What I can't tell you is what became of that generation of young offenders - did they eventually decide to 'go straight'? Are they in jail for different offenses? Who knows.

What is true is that NYC is a much safer place since the policy was implemented.

CogitoErgoSometimes · 12/08/2011 15:49

This week everyone wants more money spent on the police because of the riots. Back in the winter everyone was protesting against the rise in tuition fees and asking for more money to be spent on further education. Just a few weeks ago they were marching through the capital demanding more money be put into public sector pensions so that people like yourself don't have to pay more contributions. Next month it'll be something else that is top priority. All public services are crucial for someone and if we left it to the vagiaries of public opinion we would reach no consensus.
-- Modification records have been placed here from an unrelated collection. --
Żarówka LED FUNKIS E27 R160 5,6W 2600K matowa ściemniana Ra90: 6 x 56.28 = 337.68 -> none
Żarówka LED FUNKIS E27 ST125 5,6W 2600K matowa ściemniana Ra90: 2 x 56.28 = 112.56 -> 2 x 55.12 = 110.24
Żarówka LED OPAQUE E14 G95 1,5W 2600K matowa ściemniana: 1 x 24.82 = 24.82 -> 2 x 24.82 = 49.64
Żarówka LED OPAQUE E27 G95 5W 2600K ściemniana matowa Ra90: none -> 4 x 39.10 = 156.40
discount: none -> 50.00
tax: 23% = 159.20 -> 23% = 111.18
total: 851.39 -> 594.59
We employ governments to decide where the lines are drawn

Earlybird · 12/08/2011 15:56

The other thing that went hand-in-hand with zero-tolerance policing was a big increase of foot-patrol policing teams in every area. The police were much more visible and present in the local neighbourhoods. They were often able to observe petty crime as it was being committed, and to apprehend the offenders.

It (generally) made the communities feel a safer place for citizens. And the criminals knew it wasn't going to be nearly as easy to go unobserved and unpunished. Crime dropped significantly.
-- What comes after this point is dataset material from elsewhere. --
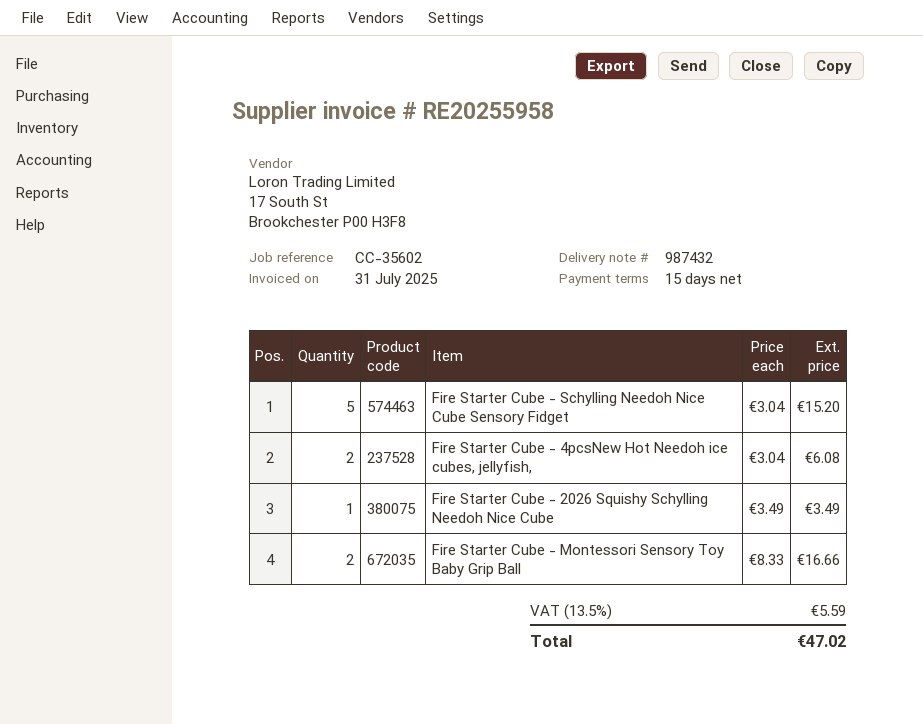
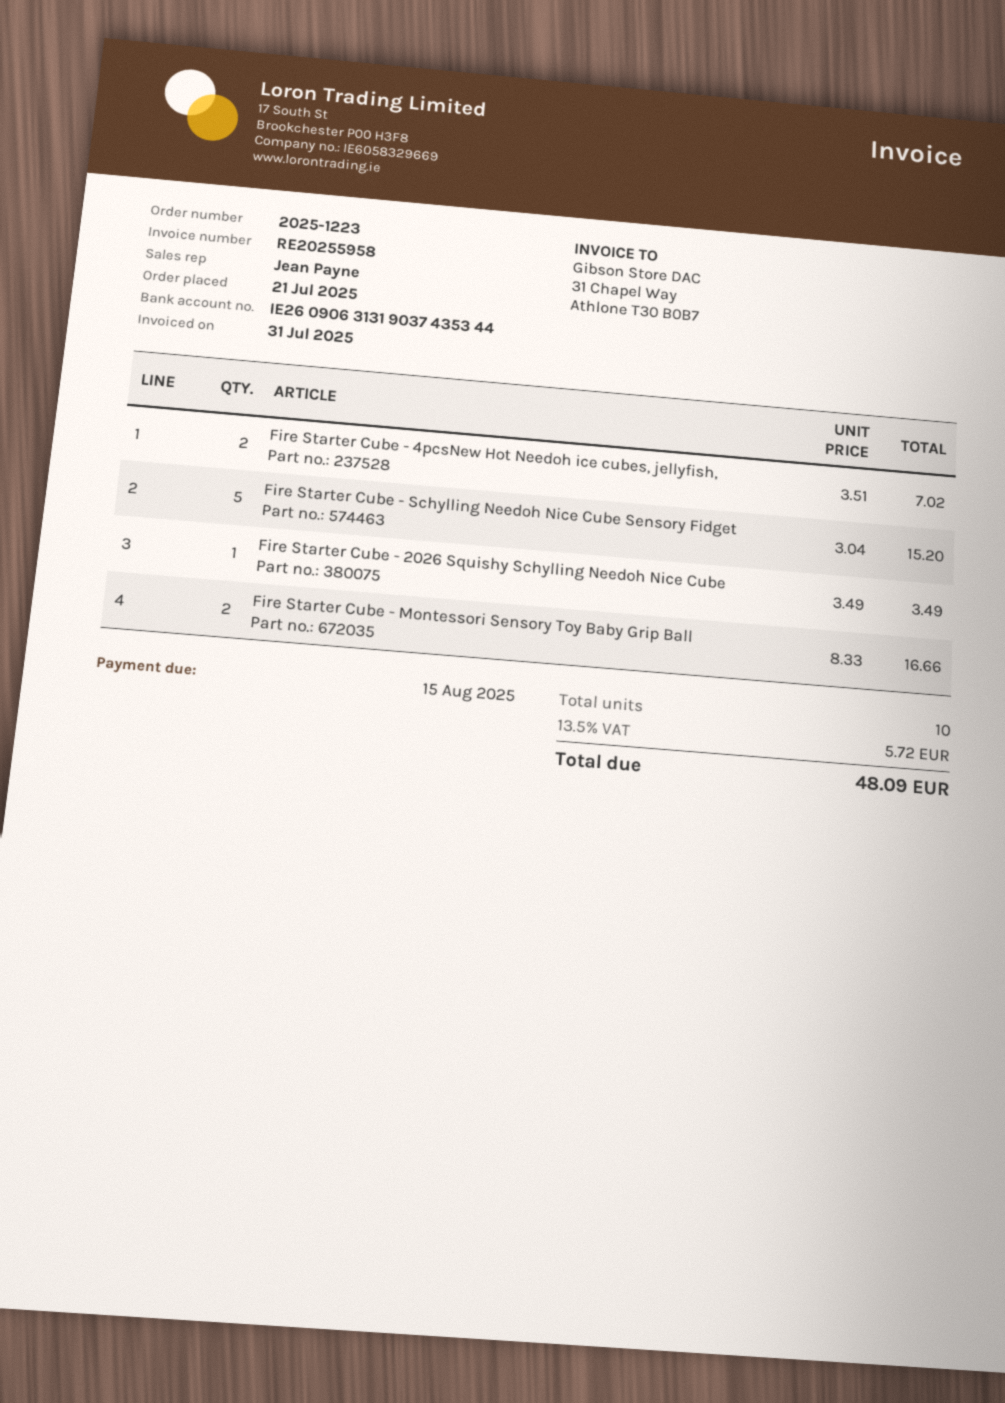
Fire Starter Cube - 4pcsNew Hot Needoh ice cubes, jellyfish,: 2 x 3.04 = 6.08 -> 2 x 3.51 = 7.02
tax: 13.5% = 5.59 -> 13.5% = 5.72
total: 47.02 -> 48.09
working9while5 · 12/08/2011 16:04

Tuition fees and public sector pension cuts are very different to enabling basic law and order to be maintained and really, as I have never had any degree of support for protests against public sector pension cuts (and was pretty vociferous on these boards about the selfishness of these protests), it is irrelevant that this action was taken by people in the same broad sector as me.

We don't employ governments, we elect MPs. Quite a large number of them were, in my opinion, rightly concerned about these cuts. In any case, we certainly don't cease to have an opinion or a voice because a government has been elected, that is contrary to the whole concept of democracy!

It is unacceptable, in my opinion, that public sector figures are congratulating men for taking to the streets with baseball bats to protect temples etc simply because there weren't sufficient police to rise to the challenges faced by these events.

I do not want to live in a society where anyone is expected to buy a bat from Amazon to do the work of the police. I would very much like to see petty crimes met with a zero tolerance approach, in conjunction with maintaining and developing work to prevent very young children becoming involved with gangs, even if this is costly and I would happily sacrifice other areas of public funding to see this happen. I would rather have no job than be in a position where lawlessness and vigiliantism is encouraged. I am not persuaded or reassured by David Cameron saying that there will be sufficient numbers for a surge in the event of an emergency, I want to know that the law is operating and enforced at all levels and that antisocial behaviour will not be tolerated.